* _Exercise description_
Word for word, reproduce the listing that follows, excluding any pictures it contains.

::::

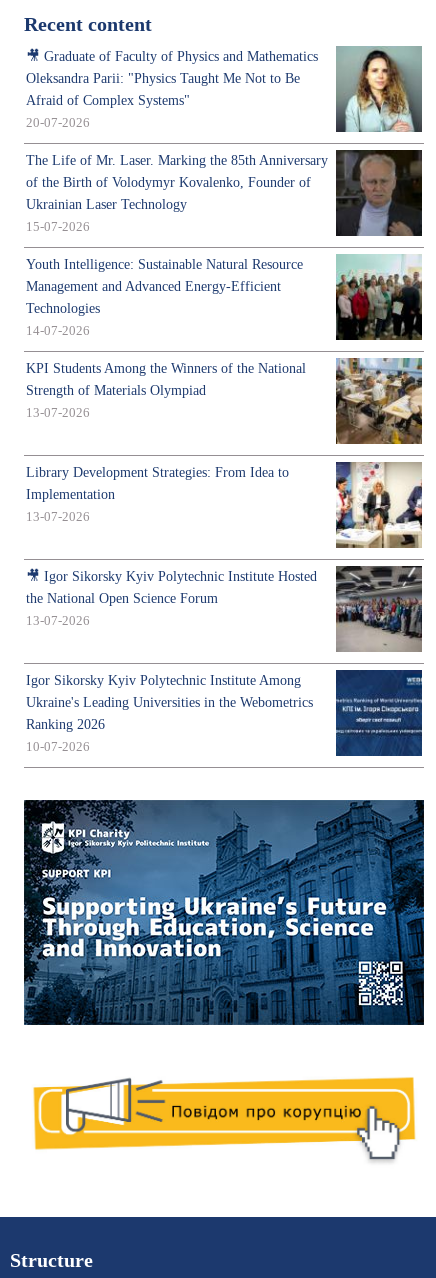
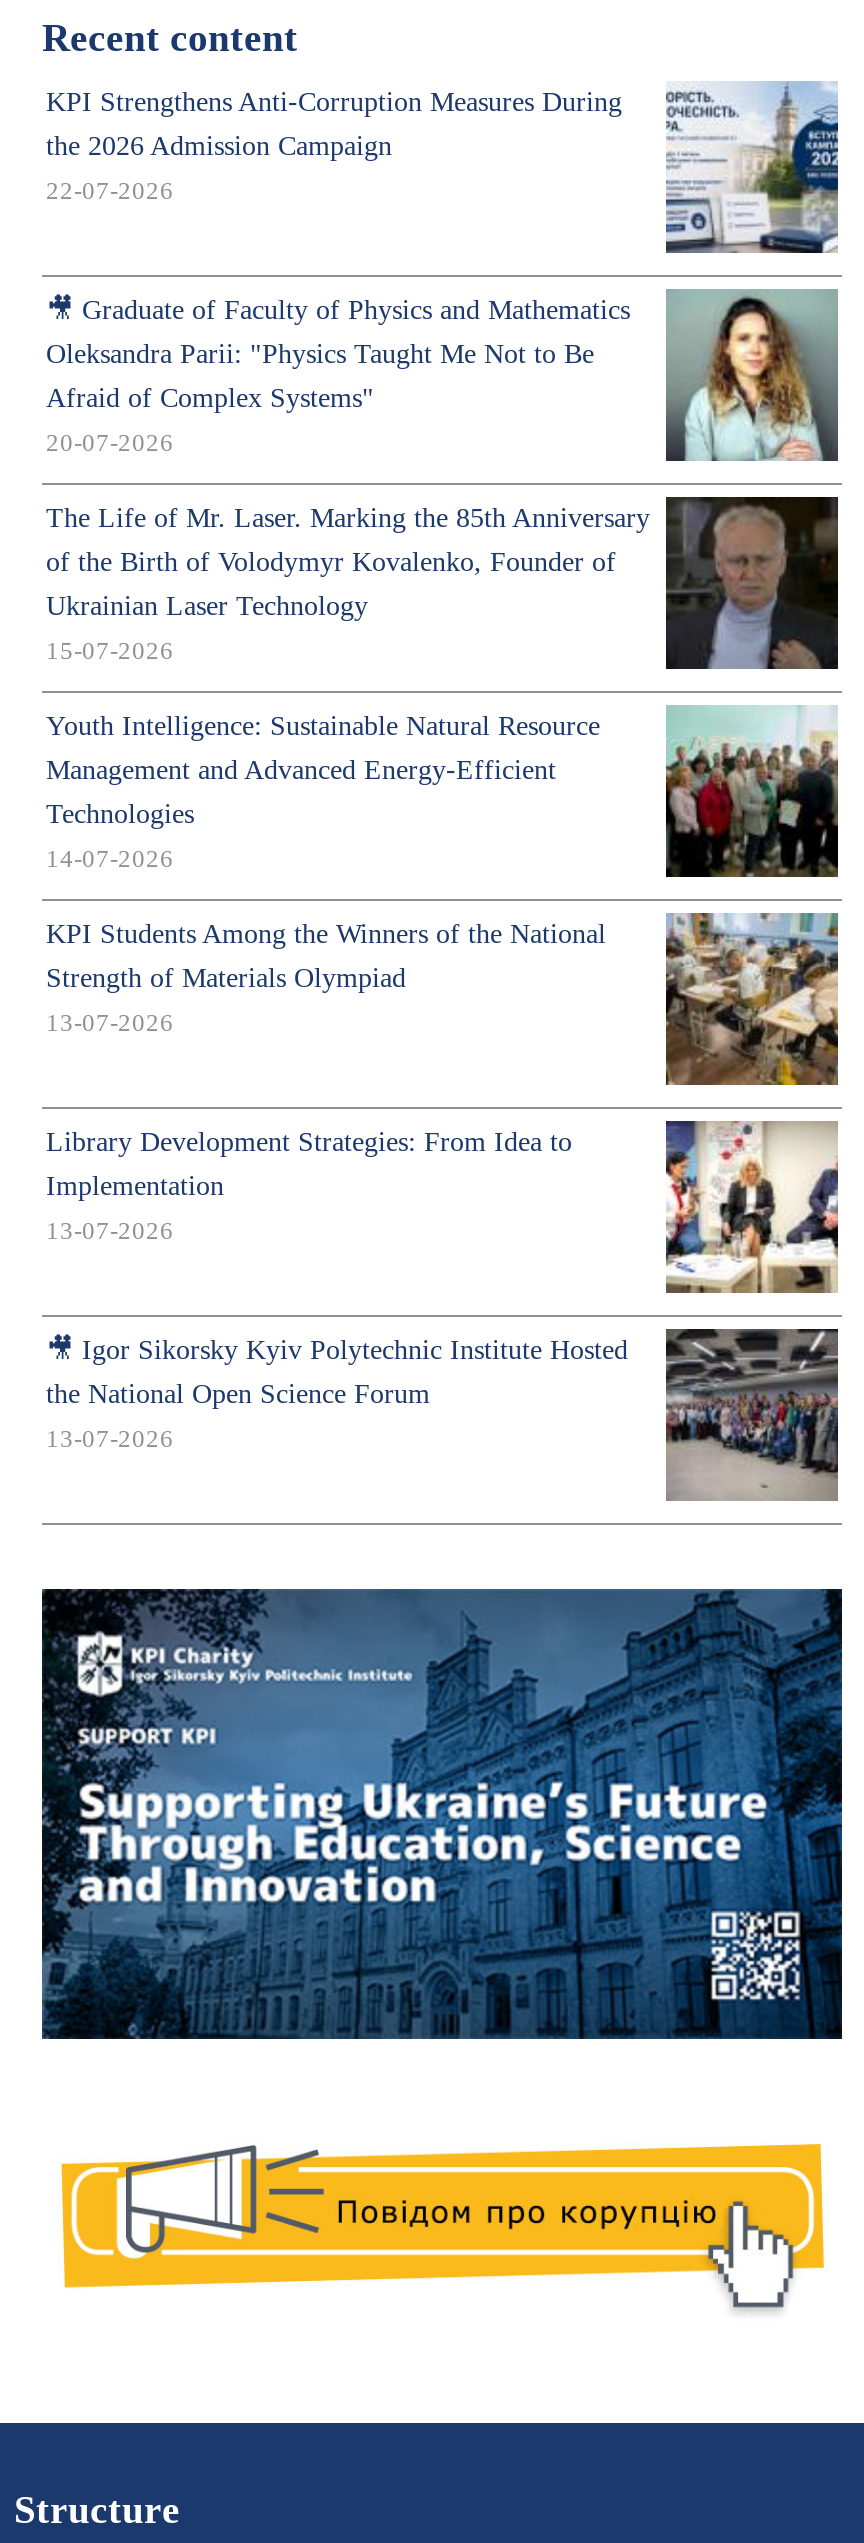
+ [image]
+ KPI Strengthens Anti-Corruption Measures During
+ the 2026 Admission Campaign
+ 22-07-2026

moved down: [image] | Oleksandra Parii: "Physics Taught Me Not to Be | Afraid of Complex Systems" | ... | the National Open Science Forum | 13-07-2026

- [image]
- Igor Sikorsky Kyiv Polytechnic Institute Among
- Ukraine's Leading Universities in the Webometrics
- Ranking 2026
- 10-07-2026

::::

* _Solution for this problem_
+ [image]
+ KPI Strengthens Anti-Corruption Measures During
+ the 2026 Admission Campaign
+ 22-07-2026

moved down: [image] | Oleksandra Parii: "Physics Taught Me Not to Be | Afraid of Complex Systems" | ... | the National Open Science Forum | 13-07-2026

- [image]
- Igor Sikorsky Kyiv Polytechnic Institute Among
- Ukraine's Leading Universities in the Webometrics
- Ranking 2026
- 10-07-2026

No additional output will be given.